**What is being asked:** Scan the listing and work out how many lines contain the word "Replacement". Nothing but the number should be given.

**Provided information:**
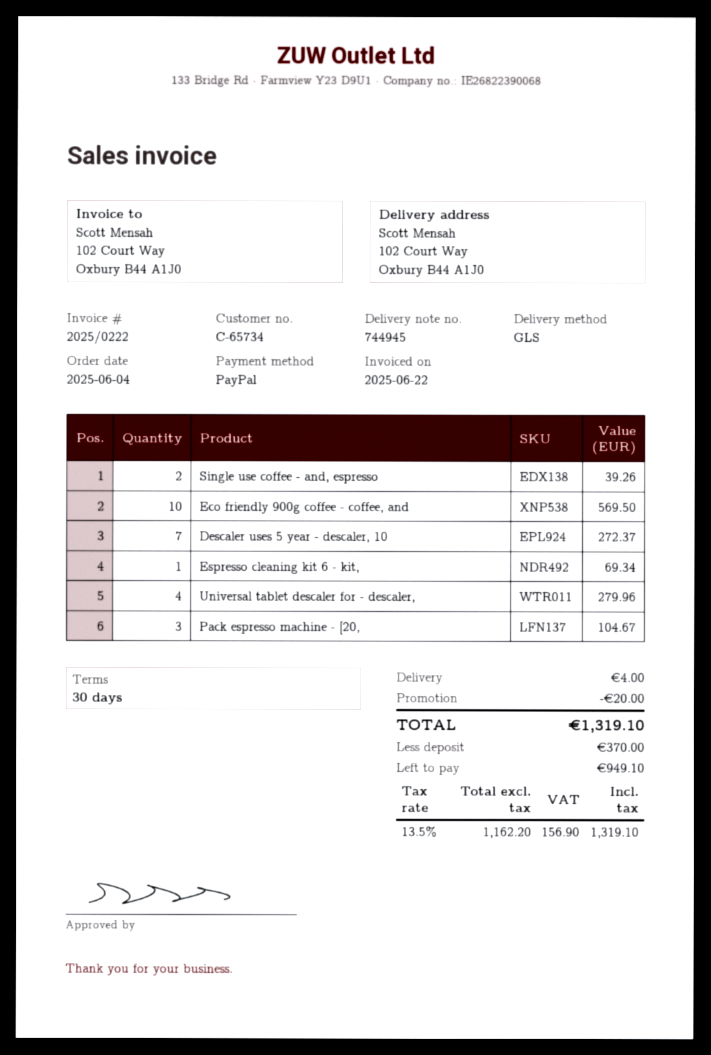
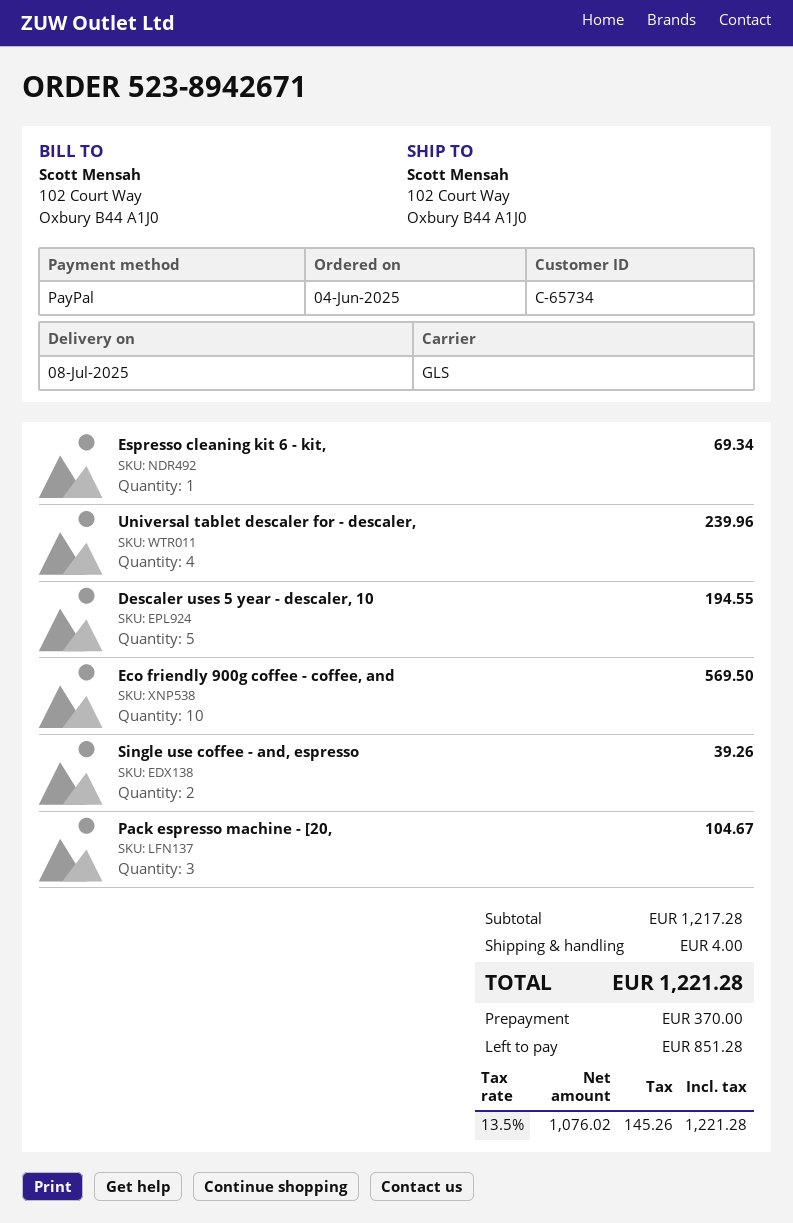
Descaler uses 5 year - descaler, 10: 7 for 272.37 -> 5 for 194.55
Universal tablet descaler for - descaler,: 4 for 279.96 -> 4 for 239.96
discount: 20.00 -> none
net: 1162.20 -> 1076.02
tax: 13.5% = 156.90 -> 13.5% = 145.26
total: 1319.10 -> 1221.28
balance: 949.10 -> 851.28

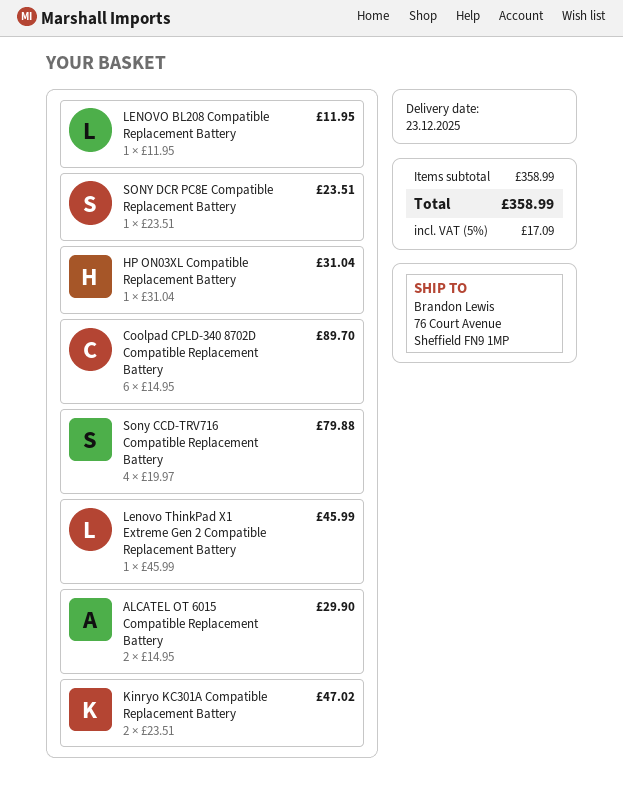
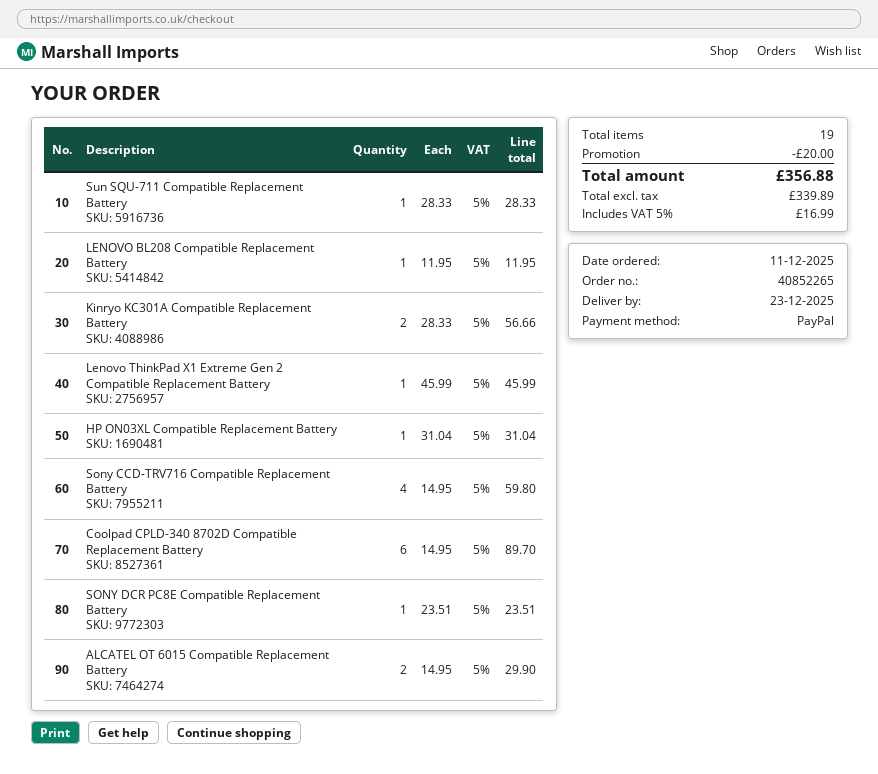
Sony CCD-TRV716 Compatible Replacement Battery: 4 x 19.97 = 79.88 -> 4 x 14.95 = 59.80
Kinryo KC301A Compatible Replacement Battery: 2 x 23.51 = 47.02 -> 2 x 28.33 = 56.66
Sun SQU-711 Compatible Replacement Battery: none -> 1 x 28.33 = 28.33
discount: none -> 20.00
tax: 5% = 17.09 -> 5% = 16.99
total: 358.99 -> 356.88

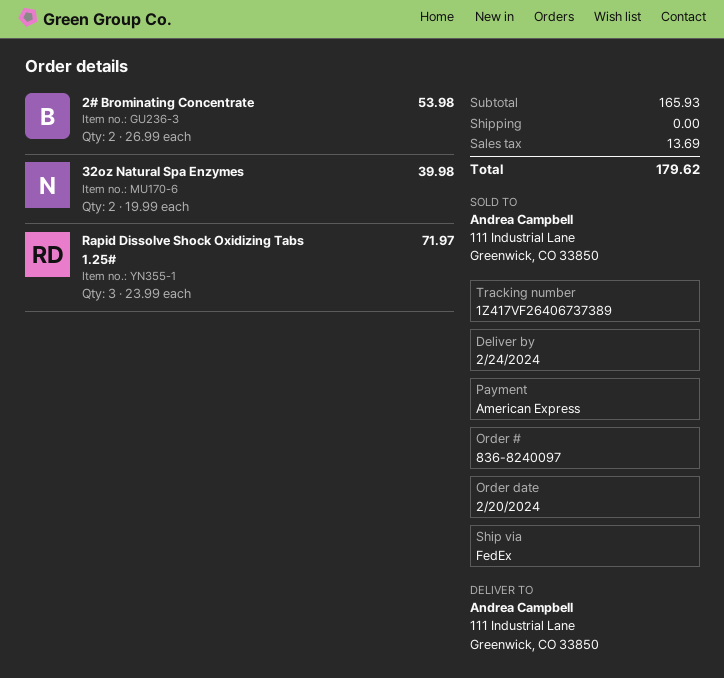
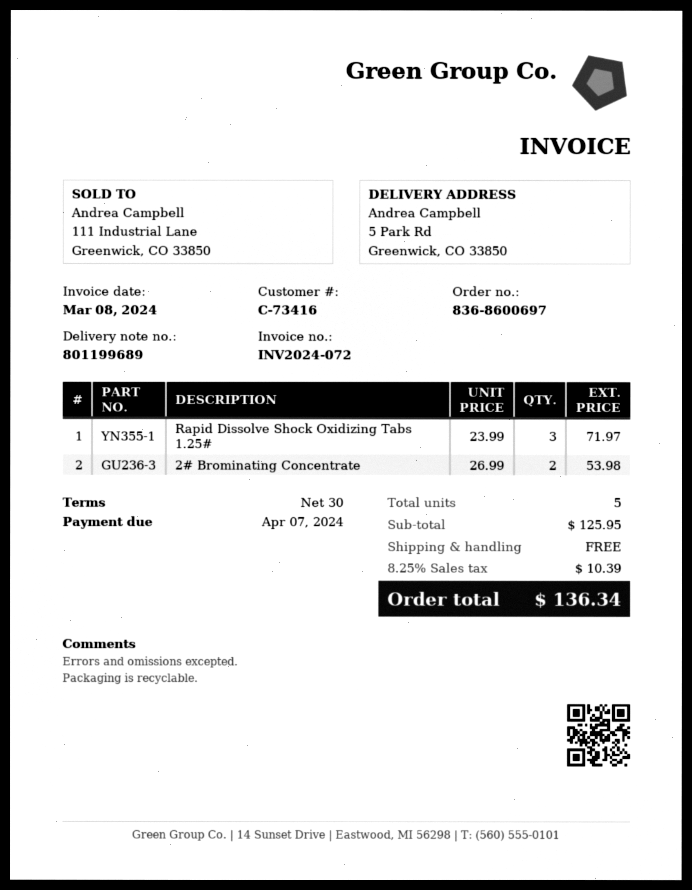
order number: 836-8240097 -> 836-8600697
ship to: 111 Industrial Lane, Greenwick, CO 33850 -> 5 Park Rd, Greenwick, CO 33850
32oz Natural Spa Enzymes: 2 x 19.99 = 39.98 -> none
subtotal: 165.93 -> 125.95
tax: 13.69 -> 10.39
total: 179.62 -> 136.34

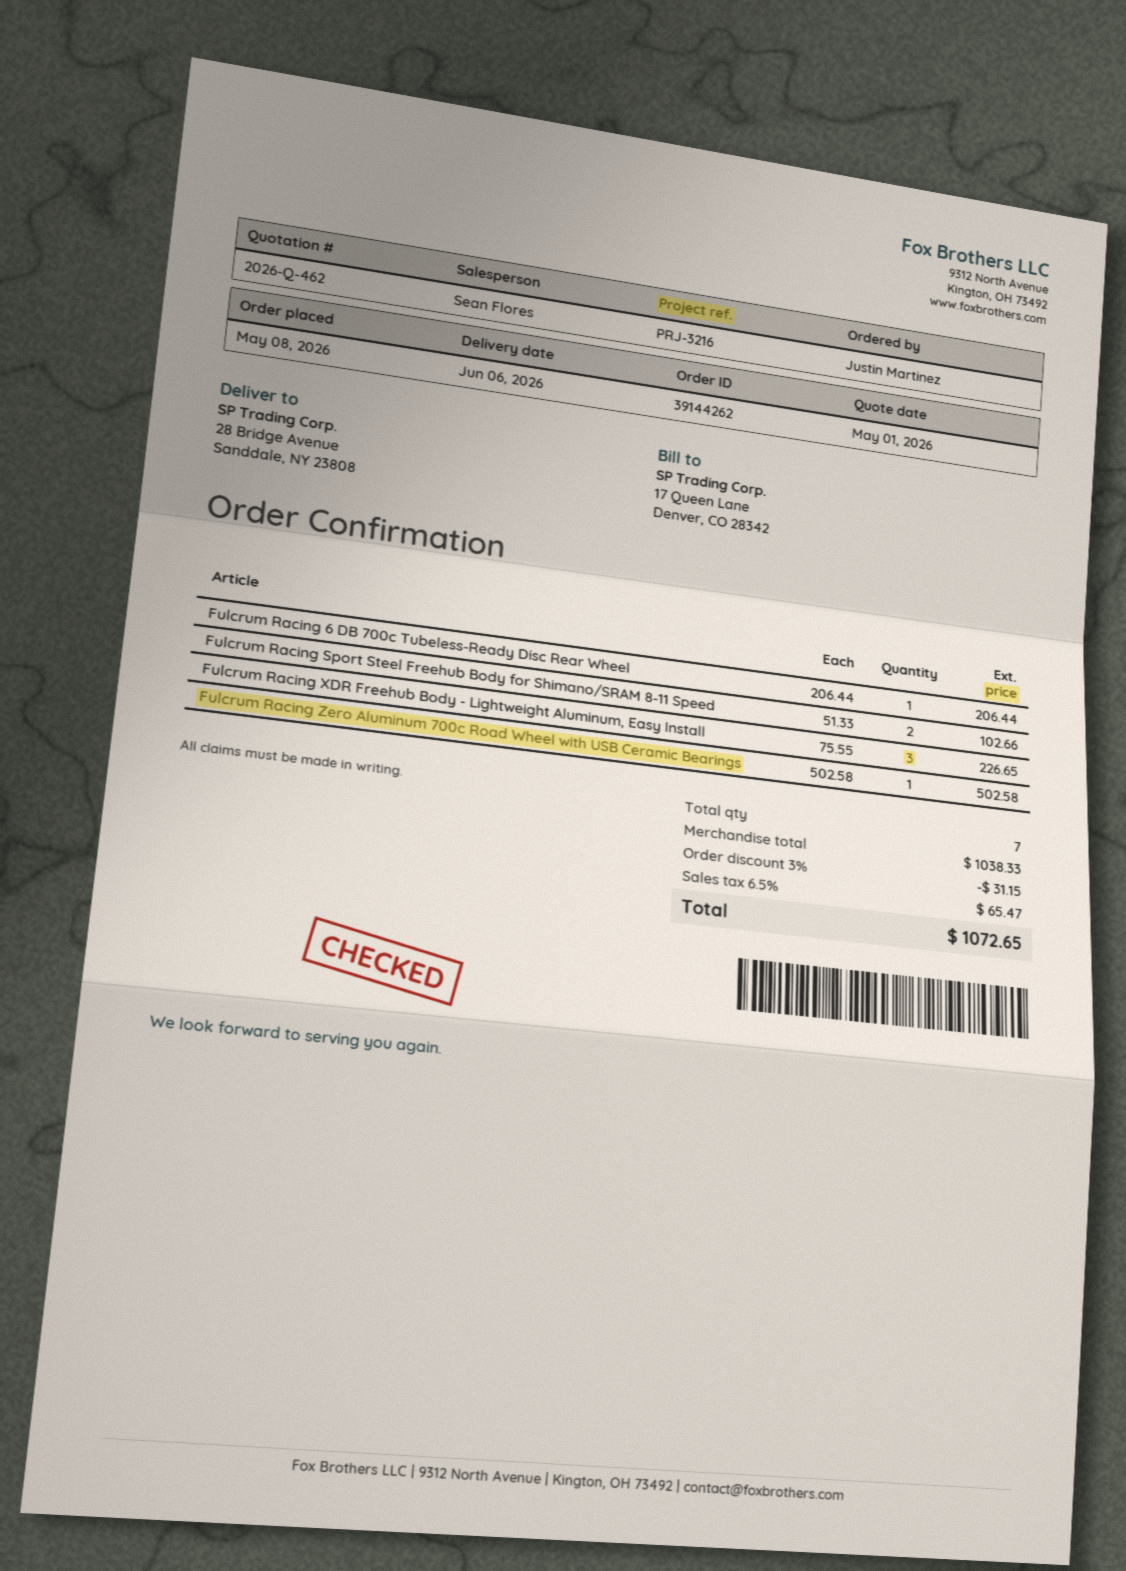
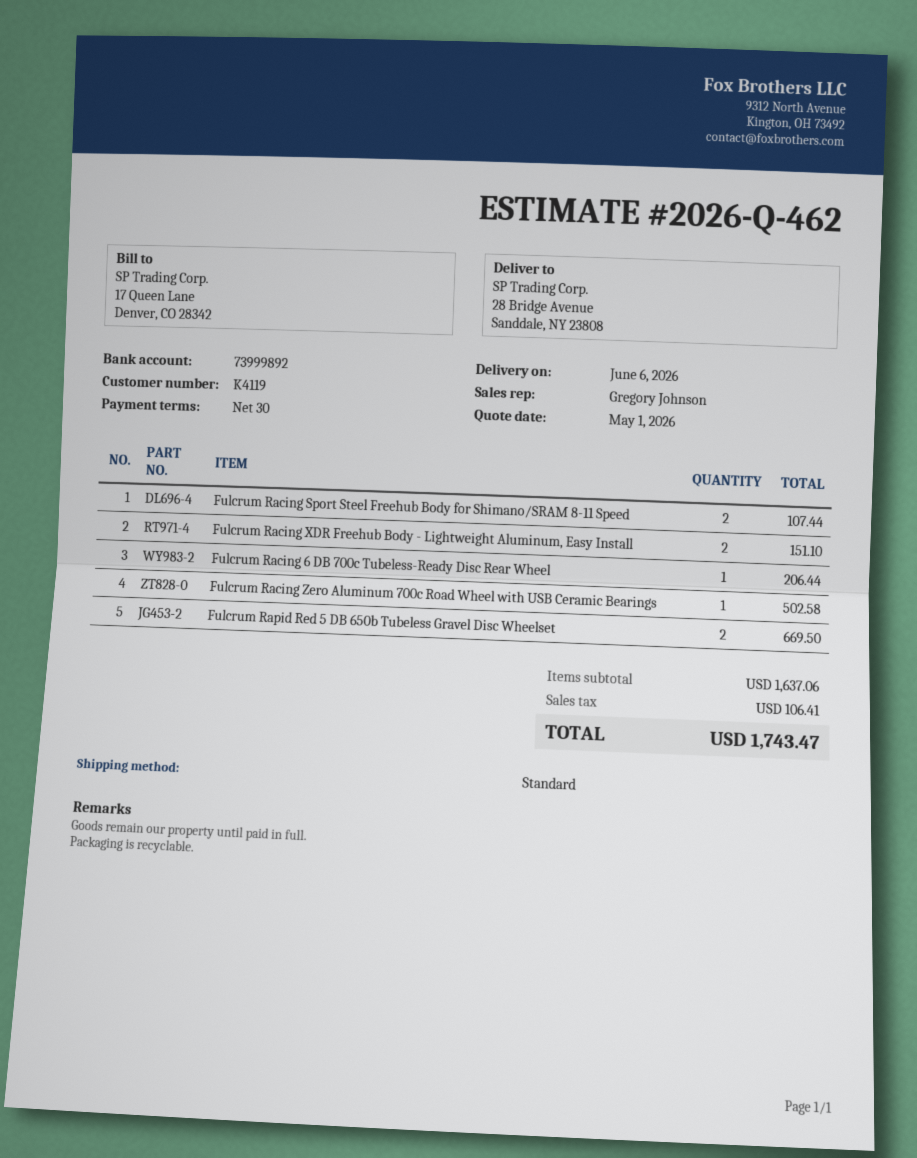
sales rep: Sean Flores -> Gregory Johnson
Fulcrum Racing Sport Steel Freehub Body for Shimano/SRAM 8-11 Speed: 2 for 102.66 -> 2 for 107.44
Fulcrum Racing XDR Freehub Body - Lightweight Aluminum, Easy Install: 3 for 226.65 -> 2 for 151.10
Fulcrum Rapid Red 5 DB 650b Tubeless Gravel Disc Wheelset: none -> 2 for 669.50
subtotal: 1038.33 -> 1637.06
discount: 3% = 31.15 -> none
tax: 65.47 -> 106.41
total: 1072.65 -> 1743.47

**Exercise solution:** 3